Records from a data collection
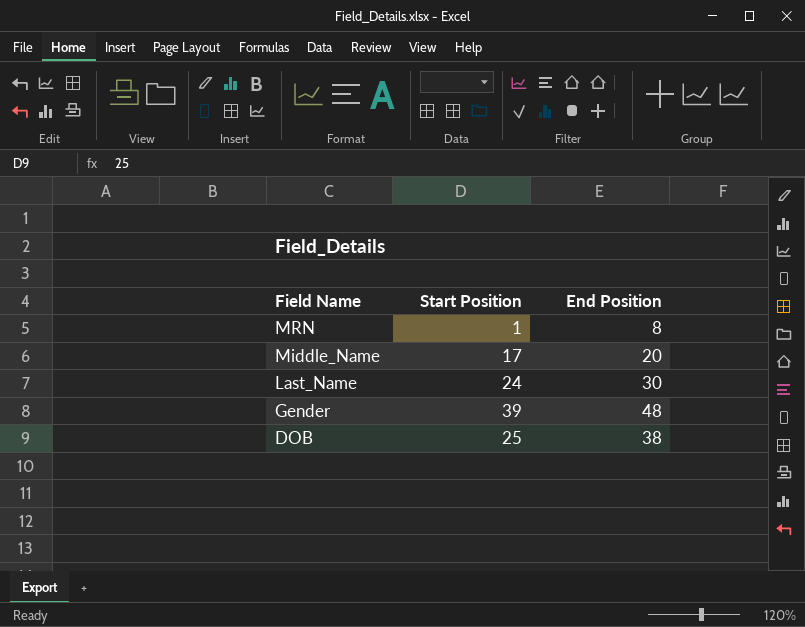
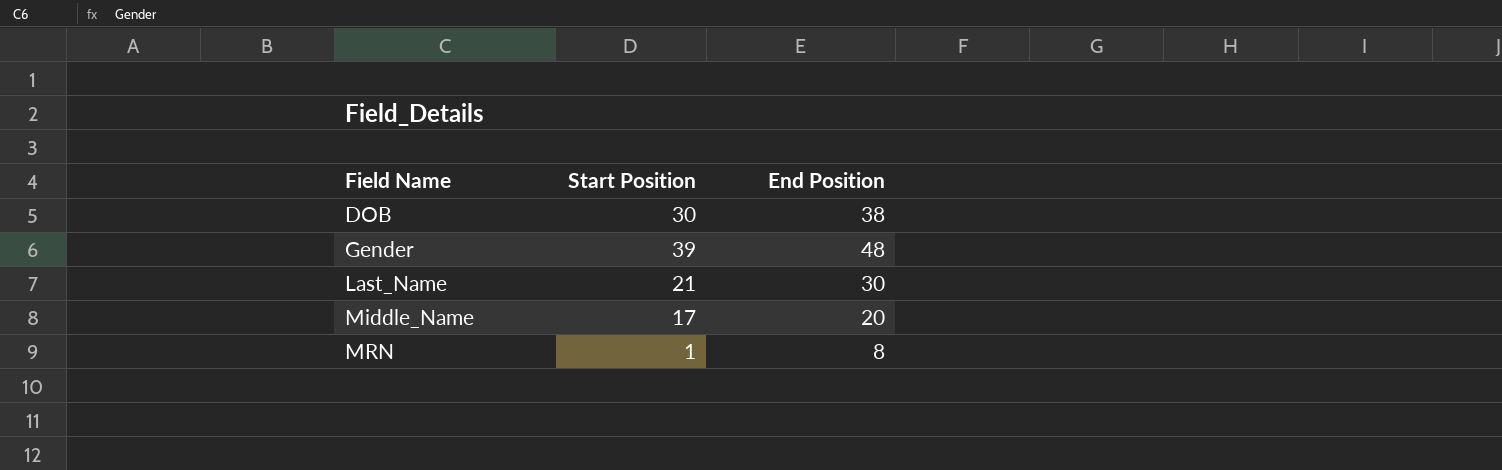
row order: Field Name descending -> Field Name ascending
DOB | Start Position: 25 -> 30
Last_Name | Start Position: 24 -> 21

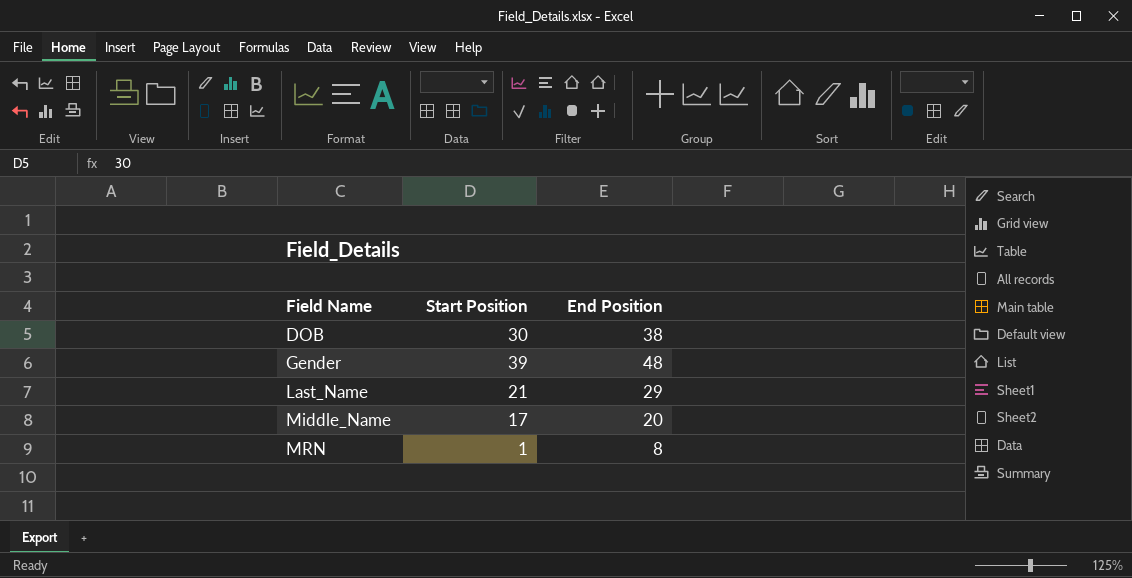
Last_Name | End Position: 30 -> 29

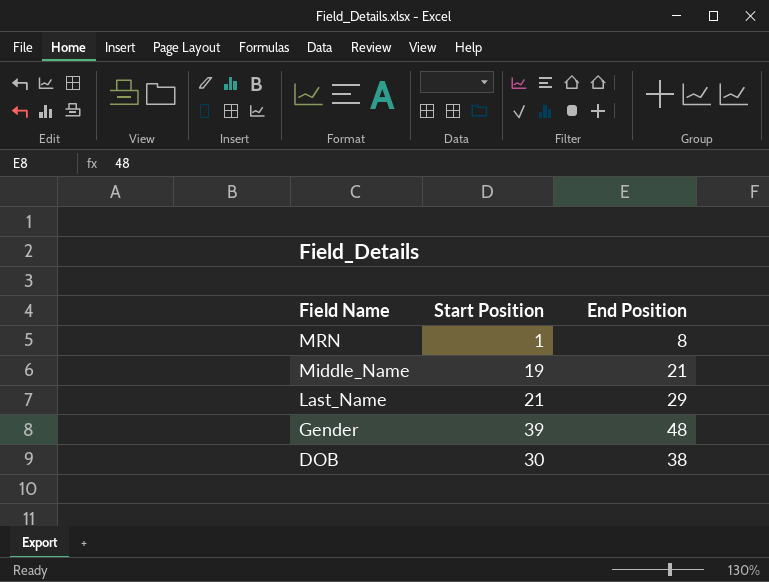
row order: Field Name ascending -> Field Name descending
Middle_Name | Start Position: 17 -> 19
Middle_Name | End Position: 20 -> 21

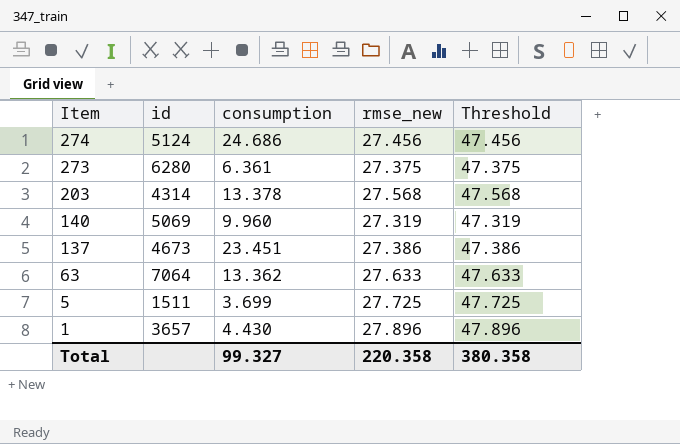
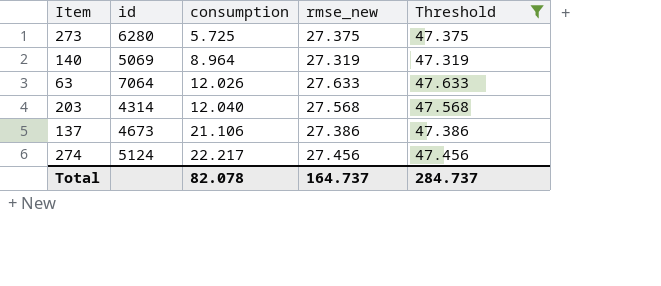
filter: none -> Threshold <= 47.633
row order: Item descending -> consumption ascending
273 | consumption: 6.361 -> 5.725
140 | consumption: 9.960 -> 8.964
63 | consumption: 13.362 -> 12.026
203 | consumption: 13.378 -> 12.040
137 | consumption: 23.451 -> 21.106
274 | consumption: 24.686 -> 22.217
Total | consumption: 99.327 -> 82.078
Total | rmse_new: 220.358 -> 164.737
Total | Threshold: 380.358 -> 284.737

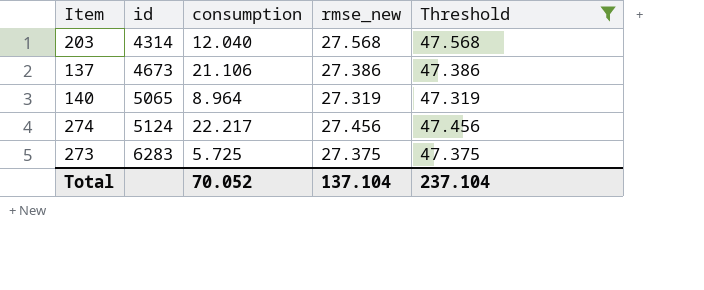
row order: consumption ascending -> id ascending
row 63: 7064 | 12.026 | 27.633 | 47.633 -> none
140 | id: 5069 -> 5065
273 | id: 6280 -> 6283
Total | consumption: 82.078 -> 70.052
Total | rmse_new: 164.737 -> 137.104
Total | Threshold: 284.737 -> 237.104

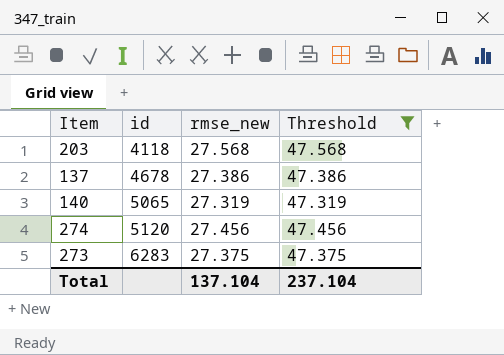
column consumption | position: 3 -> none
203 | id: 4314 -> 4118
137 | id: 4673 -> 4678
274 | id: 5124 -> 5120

### PROBLEM DESCRIPTION
Every line of the records above should be copied exactly, while the pictures are left behind.

### SOLVED PROBLEM
row order: Field Name descending -> Field Name ascending
DOB | Start Position: 25 -> 30
Last_Name | Start Position: 24 -> 21

Last_Name | End Position: 30 -> 29

row order: Field Name ascending -> Field Name descending
Middle_Name | Start Position: 17 -> 19
Middle_Name | End Position: 20 -> 21

filter: none -> Threshold <= 47.633
row order: Item descending -> consumption ascending
273 | consumption: 6.361 -> 5.725
140 | consumption: 9.960 -> 8.964
63 | consumption: 13.362 -> 12.026
203 | consumption: 13.378 -> 12.040
137 | consumption: 23.451 -> 21.106
274 | consumption: 24.686 -> 22.217
Total | consumption: 99.327 -> 82.078
Total | rmse_new: 220.358 -> 164.737
Total | Threshold: 380.358 -> 284.737

row order: consumption ascending -> id ascending
row 63: 7064 | 12.026 | 27.633 | 47.633 -> none
140 | id: 5069 -> 5065
273 | id: 6280 -> 6283
Total | consumption: 82.078 -> 70.052
Total | rmse_new: 164.737 -> 137.104
Total | Threshold: 284.737 -> 237.104

column consumption | position: 3 -> none
203 | id: 4314 -> 4118
137 | id: 4673 -> 4678
274 | id: 5124 -> 5120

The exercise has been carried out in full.